Multivariate-multinomial logistic regression

I’m new to PyMC3 and currently working on a multivariate-multinomial logistic regression. I came across the iris data set problem and using it as a template. I have the following questions

  1. I ran into convergence problems when I specified the shape for the alpha and beta (The rhat statistic is larger than 1.4 for some parameters. The sampler did not converge.). Does PyMC3 determine the shapes of the alpha and beta internally based on the shape of data in x?
  2. If I were to use different sampling distributions (like beta_1, beta_2, beta_3 and beta_4) for each of the four features in my data, how do I specify the linear equation in mu?
  3. Can anyone please share a snippet of code for performing posterior predictions? Basically I would want to specify values to the four features and get a probabilities of outcome for the three classes
    Here’s my code. Any help is appreciated and thanks for your time

data = pd.read_csv(‘data.csv’)

data[‘TYPE’]= label_encoder.fit_transform(data[‘TYPE’])
y_obs = data[‘TYPE’].values
x_n = data.columns[:-1]
x = data[x_n].values
ndata= x.shape[0]
nparam = x.shape[1]
nclass = len(data[‘TYPE’].unique())

with pm.Model() as hazmat_model:
alfa = pm.Normal(‘alfa’, mu=0, sd=10, shape=nclass)
beta = pm.Normal(‘beta’, mu=0, sd=100, shape=(nparam,nclass))
alfa = pm.Normal(‘alfa’, mu=0, sd=10)
beta = pm.Normal(‘beta’, mu=0, sd=100)
mu =,beta) + alfa
p = tt.nnet.softmax(mu)
yl = pm.Categorical(‘y_obs’, p=p, observed=y_obs)
trace = pm.sample(niter, step = pm.Metropolis())

Welcome WhineKing

Your model is setup pretty well in regard to the shapes. You need to specify the shapes of alpa and beta manually as you have done in your code. You can use more verbose code like beta_0, beta_1 but it’s rarely the best approach. It’s cleaner and a little bit quicker to use vectorised parameters.

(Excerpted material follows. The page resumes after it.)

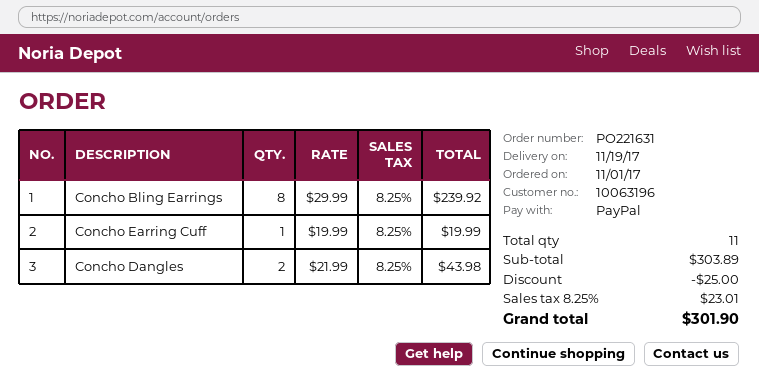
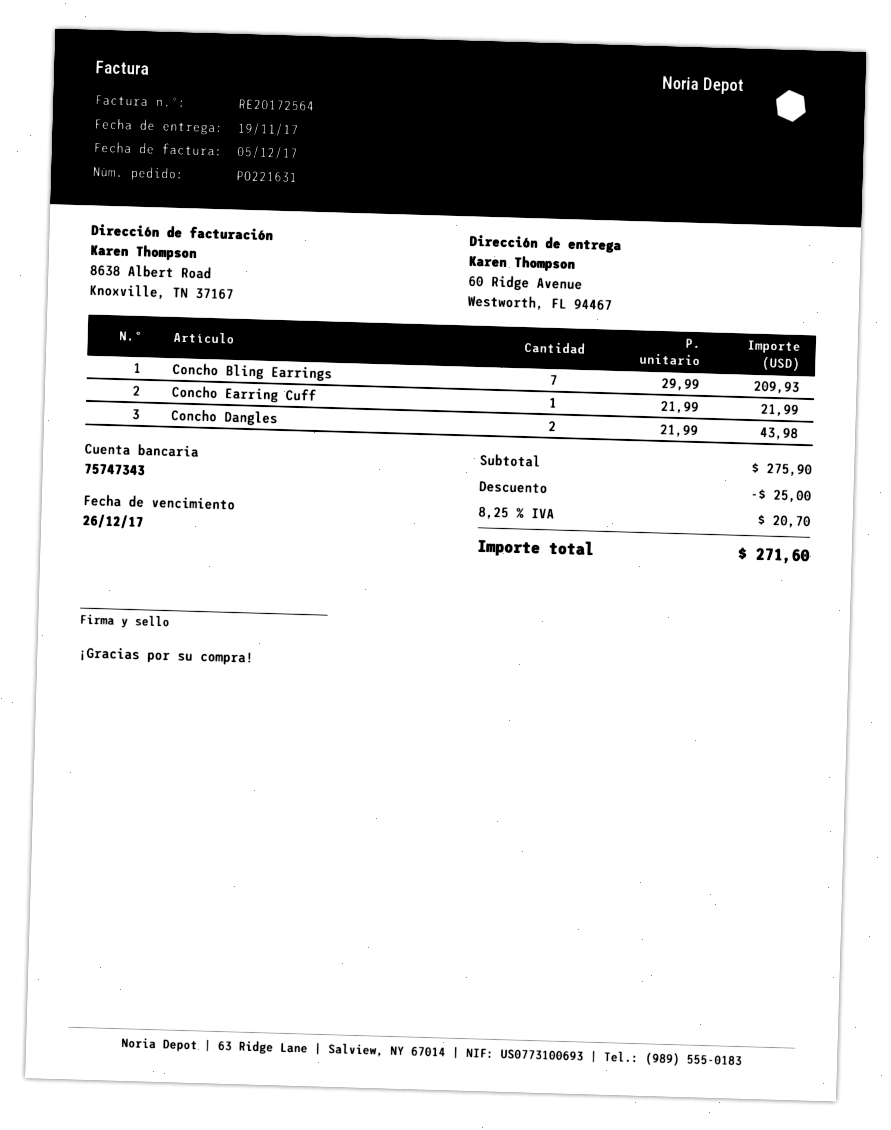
Concho Bling Earrings: 8 x 29.99 = 239.92 -> 7 x 29.99 = 209.93
Concho Earring Cuff: 1 x 19.99 = 19.99 -> 1 x 21.99 = 21.99
subtotal: 303.89 -> 275.90
tax: 8.25% = 23.01 -> 8.25% = 20.70
total: 301.90 -> 271.60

Regarding your convergence, there are three issues:

  • The priors are far too wide, I would recommend Normal(0, 1)
  • Your data isn’t normalised. Bayesian methods work best if you have normalised inputs and outputs. In my code I used zero mean and unit standard deviation. For this example it may not matter (I didn’t test) but it’s good practice to standardise for all your projects. There can be reasons where this isn’t always the case but for simple models like this it’s a good first step.
  • You are using an outdated sampling technique. Metropolis has been superceded by NUTS which PyMC3 uses by default.

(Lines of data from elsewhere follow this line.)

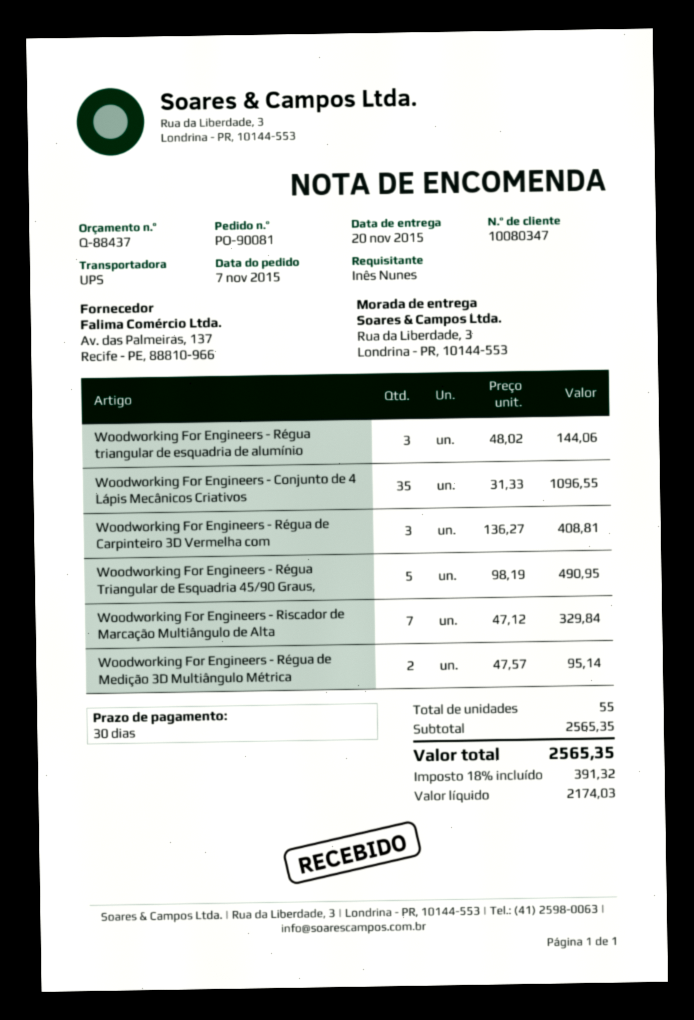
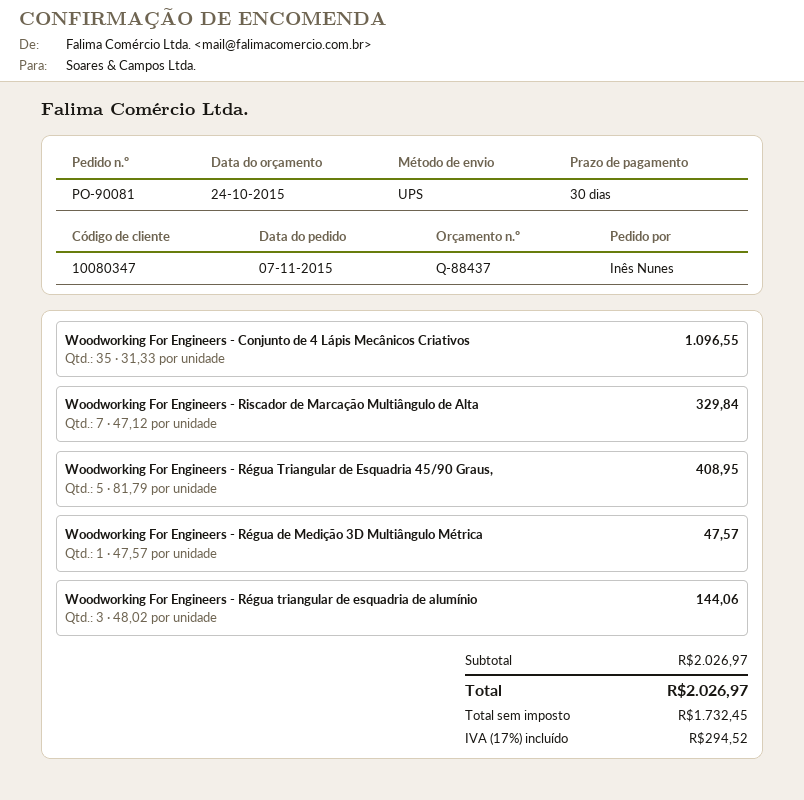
Woodworking For Engineers - Régua de Carpinteiro 3D Vermelha com: 3 x 136.27 = 408.81 -> none
Woodworking For Engineers - Régua Triangular de Esquadria 45/90 Graus,: 5 x 98.19 = 490.95 -> 5 x 81.79 = 408.95
Woodworking For Engineers - Régua de Medição 3D Multiângulo Métrica: 2 x 47.57 = 95.14 -> 1 x 47.57 = 47.57
subtotal: 2565.35 -> 2026.97
net: 2174.03 -> 1732.45
tax: 18% = 391.32 -> 17% = 294.52
total: 2565.35 -> 2026.97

My code is below which also shows how to do the posterior prediction.

from sklearn.preprocessing import LabelEncoder, Normalizer, StandardScaler
import numpy as np
import pymc3 as pm
import theano.tensor as tt
import arviz as az
import pandas as pd
import matplotlib.pyplot as plt

data = pd.read_csv('', header=None, names=[0, 1, 2, 3, 'TYPE'])
data['TYPE']= LabelEncoder().fit_transform(data['TYPE'])
y_obs = data['TYPE'].values
x_n = data.columns[:-1]
x = data[x_n].values
x = StandardScaler().fit_transform(x)
ndata = x.shape[0]
nparam = x.shape[1]
nclass = len(data['TYPE'].unique())

print( y_obs.shape, x.shape )

with pm.Model() as hazmat_model:
    X_data = pm.Data('X_data', x)
    y_obs_data = pm.Data('y_obs_data', y_obs)
    alfa = pm.Normal('alfa', mu=0, sd=1, shape=nclass)
    beta = pm.Normal('beta', mu=0, sd=1, shape=(nparam, nclass))
    mu =, beta) + alfa
    p = tt.nnet.softmax(mu)
    yl = pm.Categorical('obs', p=p, observed=y_obs_data)
    trace = pm.sample()
    idata = az.from_pymc3(trace)

with hazmat_model:
    pm.set_data({'X_data':np.random.normal(size=(8, 4))})
    pred = pm.fast_sample_posterior_predictive(trace)
1 Like

Thanks much @nkaimcaudle. Will incorporate your suggestions. Have one more question. Do I need to convert the y_obs form a vector of length 'ndata" (number of observations) to more like a one-hot code array with shape (ndata, nclass) OR does PyMC3 does this internally?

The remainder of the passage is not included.